Dataset extract: Begin
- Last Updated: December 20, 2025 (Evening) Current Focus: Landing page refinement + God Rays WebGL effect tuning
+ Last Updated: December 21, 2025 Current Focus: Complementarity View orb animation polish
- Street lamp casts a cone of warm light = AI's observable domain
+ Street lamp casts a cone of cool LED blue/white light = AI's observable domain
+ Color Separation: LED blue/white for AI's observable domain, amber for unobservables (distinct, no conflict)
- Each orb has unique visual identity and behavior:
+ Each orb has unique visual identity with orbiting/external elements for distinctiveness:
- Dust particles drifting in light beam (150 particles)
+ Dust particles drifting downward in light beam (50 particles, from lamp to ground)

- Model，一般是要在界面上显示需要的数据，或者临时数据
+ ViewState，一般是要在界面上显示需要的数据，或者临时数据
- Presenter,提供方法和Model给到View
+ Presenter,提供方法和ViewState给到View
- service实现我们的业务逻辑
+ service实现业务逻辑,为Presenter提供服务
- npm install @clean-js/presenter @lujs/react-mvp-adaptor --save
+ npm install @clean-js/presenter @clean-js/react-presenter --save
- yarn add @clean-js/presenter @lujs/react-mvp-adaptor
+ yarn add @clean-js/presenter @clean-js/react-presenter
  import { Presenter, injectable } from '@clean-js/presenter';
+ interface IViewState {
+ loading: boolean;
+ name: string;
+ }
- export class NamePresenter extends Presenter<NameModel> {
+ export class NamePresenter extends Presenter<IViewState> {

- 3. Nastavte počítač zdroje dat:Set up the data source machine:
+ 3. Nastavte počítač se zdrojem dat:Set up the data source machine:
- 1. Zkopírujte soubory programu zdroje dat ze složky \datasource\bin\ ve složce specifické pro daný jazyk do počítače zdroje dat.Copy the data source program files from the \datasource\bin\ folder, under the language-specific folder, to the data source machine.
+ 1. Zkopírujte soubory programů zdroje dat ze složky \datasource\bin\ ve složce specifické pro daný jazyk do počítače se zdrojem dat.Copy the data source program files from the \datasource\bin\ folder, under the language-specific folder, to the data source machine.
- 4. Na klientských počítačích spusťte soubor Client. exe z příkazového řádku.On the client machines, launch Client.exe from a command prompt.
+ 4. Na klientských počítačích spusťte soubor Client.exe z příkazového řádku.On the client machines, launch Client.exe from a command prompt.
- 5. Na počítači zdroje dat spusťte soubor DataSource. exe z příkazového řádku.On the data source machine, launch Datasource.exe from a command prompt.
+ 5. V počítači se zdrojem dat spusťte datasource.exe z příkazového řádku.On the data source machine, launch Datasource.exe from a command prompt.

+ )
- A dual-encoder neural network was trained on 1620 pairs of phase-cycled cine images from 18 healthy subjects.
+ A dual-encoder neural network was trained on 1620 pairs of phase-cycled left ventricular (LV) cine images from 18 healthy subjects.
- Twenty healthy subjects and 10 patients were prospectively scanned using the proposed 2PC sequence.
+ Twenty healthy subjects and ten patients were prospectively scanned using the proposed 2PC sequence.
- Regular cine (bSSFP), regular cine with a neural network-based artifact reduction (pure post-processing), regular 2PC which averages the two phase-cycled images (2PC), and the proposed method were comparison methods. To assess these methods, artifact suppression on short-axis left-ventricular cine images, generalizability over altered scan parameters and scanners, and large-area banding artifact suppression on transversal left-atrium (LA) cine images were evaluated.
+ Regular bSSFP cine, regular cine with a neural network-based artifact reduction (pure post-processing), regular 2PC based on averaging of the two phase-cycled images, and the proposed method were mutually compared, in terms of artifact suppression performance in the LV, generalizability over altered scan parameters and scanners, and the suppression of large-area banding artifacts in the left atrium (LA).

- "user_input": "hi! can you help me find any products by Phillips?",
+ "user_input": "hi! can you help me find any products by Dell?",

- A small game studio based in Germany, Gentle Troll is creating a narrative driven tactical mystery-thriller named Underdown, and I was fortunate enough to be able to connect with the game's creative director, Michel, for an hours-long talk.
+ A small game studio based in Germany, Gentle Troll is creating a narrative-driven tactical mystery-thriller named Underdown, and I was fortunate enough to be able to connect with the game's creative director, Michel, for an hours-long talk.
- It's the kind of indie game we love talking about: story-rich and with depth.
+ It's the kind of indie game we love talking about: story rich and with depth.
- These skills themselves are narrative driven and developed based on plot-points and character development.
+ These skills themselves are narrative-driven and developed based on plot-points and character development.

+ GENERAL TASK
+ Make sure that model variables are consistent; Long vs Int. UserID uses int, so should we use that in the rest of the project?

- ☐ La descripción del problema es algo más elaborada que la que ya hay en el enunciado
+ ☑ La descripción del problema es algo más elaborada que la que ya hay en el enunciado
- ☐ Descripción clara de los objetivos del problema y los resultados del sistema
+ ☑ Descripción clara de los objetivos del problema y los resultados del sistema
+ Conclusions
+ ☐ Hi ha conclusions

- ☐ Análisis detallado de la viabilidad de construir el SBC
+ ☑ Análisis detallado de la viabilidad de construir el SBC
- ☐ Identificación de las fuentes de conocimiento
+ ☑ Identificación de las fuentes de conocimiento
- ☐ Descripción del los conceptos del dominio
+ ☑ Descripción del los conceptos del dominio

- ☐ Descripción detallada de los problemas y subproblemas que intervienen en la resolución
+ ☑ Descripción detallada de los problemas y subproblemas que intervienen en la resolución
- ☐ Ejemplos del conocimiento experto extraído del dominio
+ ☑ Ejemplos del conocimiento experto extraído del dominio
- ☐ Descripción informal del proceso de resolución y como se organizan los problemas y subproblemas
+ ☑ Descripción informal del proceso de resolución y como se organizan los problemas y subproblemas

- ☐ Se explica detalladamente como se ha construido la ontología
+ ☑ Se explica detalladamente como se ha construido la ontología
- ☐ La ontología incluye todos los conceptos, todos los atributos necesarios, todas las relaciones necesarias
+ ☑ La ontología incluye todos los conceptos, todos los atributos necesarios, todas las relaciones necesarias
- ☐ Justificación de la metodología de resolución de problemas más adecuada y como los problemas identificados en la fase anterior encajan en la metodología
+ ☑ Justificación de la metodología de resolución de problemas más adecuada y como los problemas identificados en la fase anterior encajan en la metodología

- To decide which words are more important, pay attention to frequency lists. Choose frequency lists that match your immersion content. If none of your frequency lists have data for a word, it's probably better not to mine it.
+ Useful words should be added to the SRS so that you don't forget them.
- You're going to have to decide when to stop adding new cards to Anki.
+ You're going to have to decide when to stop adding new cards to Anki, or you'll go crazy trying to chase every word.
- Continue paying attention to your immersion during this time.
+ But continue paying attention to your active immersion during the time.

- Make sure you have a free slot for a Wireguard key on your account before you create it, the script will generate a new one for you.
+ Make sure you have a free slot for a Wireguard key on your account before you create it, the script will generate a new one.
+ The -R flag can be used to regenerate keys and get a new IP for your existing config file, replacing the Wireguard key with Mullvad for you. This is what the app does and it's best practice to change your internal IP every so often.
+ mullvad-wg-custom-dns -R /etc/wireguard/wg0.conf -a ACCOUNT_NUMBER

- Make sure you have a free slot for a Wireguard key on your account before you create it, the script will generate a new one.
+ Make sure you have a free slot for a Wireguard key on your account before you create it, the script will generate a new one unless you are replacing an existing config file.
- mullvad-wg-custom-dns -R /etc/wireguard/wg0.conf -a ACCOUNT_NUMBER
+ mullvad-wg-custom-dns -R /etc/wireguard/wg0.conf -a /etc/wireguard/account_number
Dataset extract: End
◆ Your goal: Each line in the records that carries "visual" must be copied out.

◆ Solution to the exercise:
- Each orb has unique visual identity and behavior:
+ Each orb has unique visual identity with orbiting/external elements for distinctiveness:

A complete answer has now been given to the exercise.